1. Reach the appliance's Tomcat Manager port (TCP/8443 by default on RP4VMs). In Mandiant's observed cases, this was usually inside the customer's vSphere management VLAN, but several intrusions involved a previously-compromised perimeter device that gave the actor that VLAN reach.
2. Authenticate to Tomcat Manager with the hard-coded admin credential.
3. Deploy a malicious WAR with PUT /manager/text/deploy?path=/&update=true.
4. Tomcat on RP4VMs runs as root, so the deployed WAR — a JSP webshell Mandiant tracks as SLAYSTYLE — gets root RCE on the appliance.

From there, UNC6201's persistence pattern is the part that matters most: they modify /home/kos/kbox/src/installation/distribution/convert_hosts.sh so that the backdoor relaunches at boot via rc.local. The backdoor itself is either BRICKSTORM (the C-language ELF backdoor used in 2024) or, since September 2025, GRIMBOLT (a C# backdoor compiled with .NET native AOT and UPX-packed, designed specifically to defeat the BRICKSTORM YARA rules that had circulated in 2024).

Why This Is a Hypervisor Compromise, Not Just an Appliance Compromise

Here is the part that matters strategically: RP4VMs has admin-level access to the underlying ESXi cluster. It has to — that's how it does snapshot-based backups of the production VMs. So a root-level compromise of the RP4VMs appliance is not "you lost a backup appliance." It is "you lost the keys to the hypervisor that runs your production VMs."

UNC6201's observed post-exploitation tradecraft makes the consequences of that very concrete. Mandiant documented:

• "Ghost NIC" interfaces created on production VMs for stealthy lateral pivoting that does not appear in vSphere's normal network inventory views.
• iptables-based Single Packet Authorization (SPA) wrapping inbound C2 — the C2 listener does not respond at all unless the inbound packet matches a specific string, so external scanners see a closed port and the actor's traffic flows through invisibly.
• Selective targeting of mailboxes and source-code repositories on production VMs that the appliance had backup access to — classic espionage tradecraft, not destructive ransomware.
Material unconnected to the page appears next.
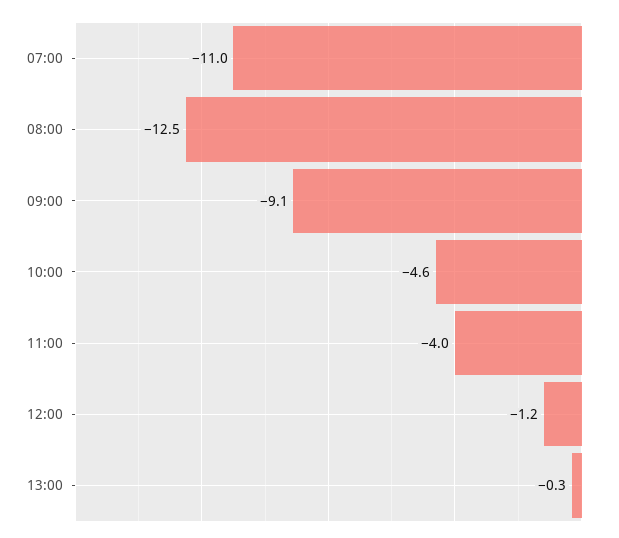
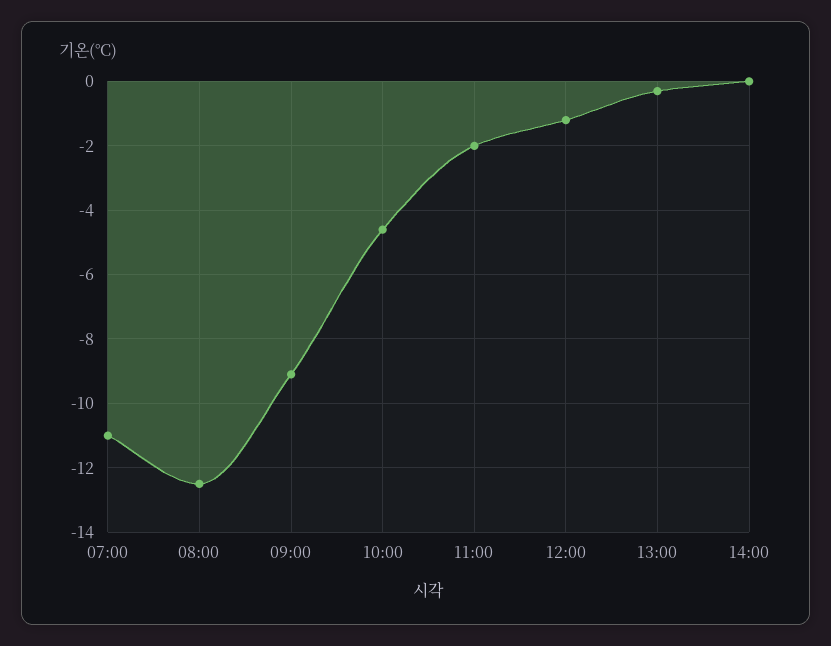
11:00: -4 -> -2
14:00: none -> 0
The lesson is structural: any backup or data-protection appliance that has hypervisor-tier access is, from an attacker's perspective, a hypervisor management tool. The CVSS score of the underlying appliance bug undersells the blast radius of compromising it.

BRICKSTORM → GRIMBOLT: The Tooling Evolution

One of the more interesting parts of Mandiant's writeup is the documented evolution of the post-exploitation toolkit during the 20-month exploitation window.

Mid-2024 to September 2025: BRICKSTORM. A C-language ELF backdoor with classic operator features — persistent C2 over HTTPS, ability to drop additional payloads, and the convert_hosts.sh boot-persistence pattern. YARA rules for BRICKSTORM circulated in mid-2025 after Mandiant published initial detection guidance for adjacent UNC clusters.

September 2025 to present: GRIMBOLT. A C# backdoor compiled with .NET native AOT (so it ships as a single statically-linked binary with no .NET runtime dependency on the appliance) and UPX-packed (so the on-disk strings are compressed and the existing BRICKSTORM YARA rules do not match). Same operator, same infrastructure family, deliberately evolved tooling to defeat the published detections.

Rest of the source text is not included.